Le Centre Marocain de Conjoncture (CMC) vient de publier sa dernière lettre mensuelle qui est un spécial Post-Crise. Le document indique que la crise économique et financière qui a secoué toutes les économies des pays n’a pas épargné le Maroc. Pour limiter les effets de la crise sur l’économie nationale, les pouvoirs publics ont mis en place des dispositifs anti-crise et ont pris des mesures pour lui éviter de subir ses retombées négatives. Celles-ci ont été peu appréciées par les opérateurs économiques.
Le dernier sondage d’opinion effectué par le CMC le confirme. 84% des opérateurs interrogés ont déclaré être insatisfaits des mesures prises par le gouvernement pour aider les entreprises à mieux supporter les effets de la crise. Pour faire face à cette conjoncture difficile, les opérateurs ont prévu plusieurs actions parmi lesquelles figure en premier lieu la maîtrise des dépenses. Ils sont 44% à avoir retenu la réduction des dépenses comme première mesure à prendre pour pouvoir résister à la crise. La deuxième mesure évoquée porte sur la restructuration de l’activité pour l’adapter au nouveau contexte international. Le reste des actions envisagées porte sur la limitation des capacités de production, la réduction des effectifs de personnels ou la baisse des horaires de travail. Ce sondage a également mis en relief la détérioration des activités dans les principaux secteurs de production depuis le début de l’année.

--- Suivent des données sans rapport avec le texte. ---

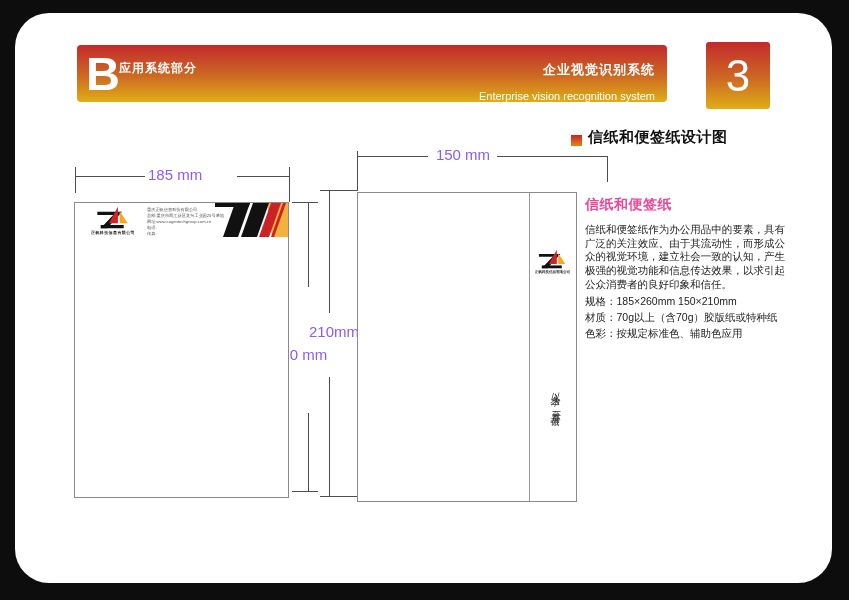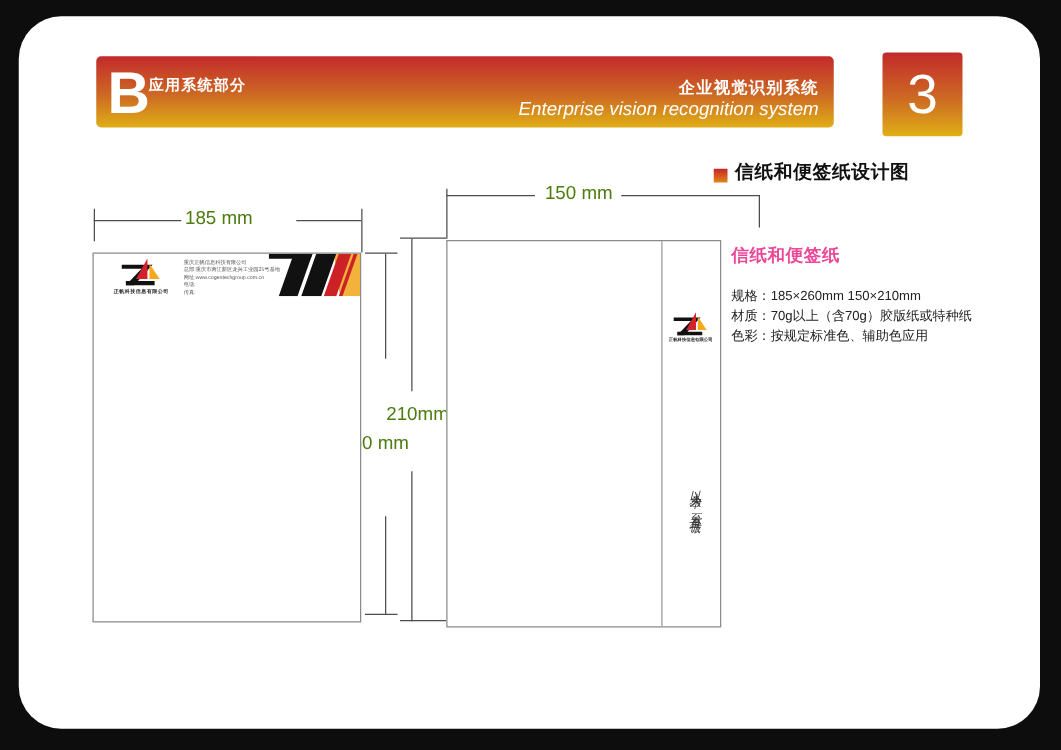--- a/index.html
+++ b/index.html
@@ -18,34 +18,34 @@
     position:absolute; left:62px; top:32px; width:590px; height:57px;
     border-radius:4px; color:#fff;
     background:linear-gradient(180deg,#c32a2b 0%, #cd6a23 55%, #dfae16 100%);
   }
   .b-letter { position:absolute; left:9px; top:0px; font-size:47px; font-weight:600; line-height:57px; }
   .hdr-left { position:absolute; left:42px; top:15px; }
   .hdr-left .cn { font-size:12px; font-weight:bold; letter-spacing:1px; }
   .hdr-left .en { font-size:11px; margin-top:4px; }
   .hdr-right { position:absolute; right:12px; top:16px; text-align:right; }
   .hdr-right .cn { font-size:13px; font-weight:bold; letter-spacing:1px; }
-  .hdr-right .en { font-size:15px; margin-top:0;font-style:italic; }
+  .hdr-right .en { font-size:11px; margin-top:11px; }
   .page-tile {
     position:absolute; left:691px; top:29px; width:64px; height:67px;
     border-radius:3px; color:#fff; font-size:44px;
     display:flex; align-items:center; justify-content:center;
     background:linear-gradient(180deg,#c32a2b 0%, #cd6a23 55%, #dfae16 100%);
   }
   
   .sec-bullet { position:absolute; left:556px; top:122px; width:11px; height:11px;
     background:linear-gradient(180deg,#c92427 0%, #e0871a 100%); }
   .sec-title { position:absolute; left:573px; top:115px; font-size:15px; font-weight:bold; color:#111; letter-spacing:0.5px; }
   
   .dline { position:absolute; background:#4d4d4d; }
-  .dlabel { position:absolute; font-size:15px; color:#4d7c0f; white-space:nowrap; }
+  .dlabel { position:absolute; font-size:15px; color:#8b5cf6; white-space:nowrap; }
   
   .paper { position:absolute; background:#fff; border:1px solid #8a8a8a; }
   .paper-letter { left:59px; top:189px; width:215px; height:296px; }
   .paper-note   { left:342px; top:179px; width:220px; height:310px; }
   .lh-band { position:absolute; left:0; top:0; width:100%; height:35px; }
   .lh-logo { position:absolute; left:20px; top:3px; width:36px; height:23px; }
   .lh-caption { position:absolute; left:8px; top:27px; width:60px; text-align:center;
     font-size:4px; font-weight:bold; color:#222; letter-spacing:0.4px; white-space:nowrap; }
   .lh-info { position:absolute; left:72px; top:4px; font-size:4.2px; line-height:1.45; color:#555; white-space:nowrap; }
   .lh-stripes { position:absolute; right:0; top:0; width:73px; height:34px; }
@@ -53,21 +53,21 @@
   .note-logo { position:absolute; right:8px; top:56px; width:31px; height:20px; }
   .note-caption { position:absolute; right:2px; top:77px; width:43px; text-align:center;
     font-size:3.5px; font-weight:bold; color:#222; white-space:nowrap; }
   .note-slogan { position:absolute; right:15px; top:192px; height:90px;
     writing-mode:vertical-rl; font-size:9px; letter-spacing:2px; color:#333;
     font-family:"DejaVu Serif","Liberation Serif",serif; font-style:italic; }
   
   .desc { position:absolute; left:570px; top:183px; width:200px; color:#222; }
   .desc h3 { font-size:14px; font-weight:bold; color:#ec4899; margin-bottom:9px; letter-spacing:0.5px; }
   .desc .body { font-size:10.5px; line-height:1.3; text-align:justify; }
-  .desc .spec { margin-top:16px; font-size:10.5px; line-height:1.5; }
+  .desc .spec { margin-top:3px; font-size:10.5px; line-height:1.5; }
 </style>
 </head>
 <body>
 
 <div id="stage">
   <div class="card">
 
     <div class="header-bar">
       <div class="b-letter">B</div>
       <div class="hdr-left">
@@ -145,20 +145,21 @@
         <polygon fill="#111" points="5,23 33,23 33,27 5,27"></polygon>
         <polygon fill="#d2232a" points="26,1 26,21 15,21"></polygon>
         <polygon fill="#f5a81c" points="28,6 28,21 38,21"></polygon>
       </svg>
       <div class="note-caption">正帆科技信息有限公司</div>
       <div class="note-slogan">以人为本　至真至诚</div>
     </div>
 
     <div class="desc">
       <h3>信纸和便签纸</h3>
+      <div class="body">信纸和便签纸作为办公用品中的要素，具有广泛的关注效应。由于其流动性，而形成公众的视觉环境，建立社会一致的认知，产生极强的视觉功能和信息传达效果，以求引起公众消费者的良好印象和信任。</div>
       <div class="spec">
         <div>规格：185×260mm 150×210mm</div>
         <div>材质：70g以上（含70g）胶版纸或特种纸</div>
         <div>色彩：按规定标准色、辅助色应用</div>
       </div>
     </div>
 
   </div>
 </div>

Plus du quart des opérateurs enquêtés estiment que leur niveau de production s’est réduit d’au moins 20% depuis le déclenchement de la crise contre 19% qui déclarent une perte de production se situant entre 10 et 20% durant la même période. Plus de 80% des opérateurs interrogés attribuent la détérioration de la situation de leurs entreprises à la crise économique mondiale. La baisse de la demande adressée aux entreprises constitue la principale cause de la dégradation de la conjoncture économique. D’autres facteurs telles que la baisse des prix des produits et les difficultés d’accès au crédit figurent parmi les éléments ayant contribué à amplifier les répercussions de la crise. Dans sa lettre, le CMC table sur les mêmes estimations que le gouvernement, à savoir un taux de croissance de 3,2% pour 2010. Deux hypothèses sont avancées pour expliquer ce scénario prospectif. La première se traduit par un volontarisme plus appuyé et plus fort des pouvoirs publics face à la crise grâce à des plans de sauvetage ou de relance plus adaptés et plus globaux. Il faut aussi souligner l’importance des grands chantiers notamment infrastructurels dont les retombées sur la croissance de l’économie nationale seront positives. La deuxième hypothèse réside dans le redressement de la conjoncture qui serait le début de la sortie de crise de l’économie internationale et le relèvement perceptible de la croissance mondiale au milieu de l’année 2010. Sur le plan international, le CMC prévoit  une croissance du PIB mondial de l’ordre de 3,5%. Après une importante chute, le commerce international devrait connaître sur cette base une progression légère d’environ 2,8%.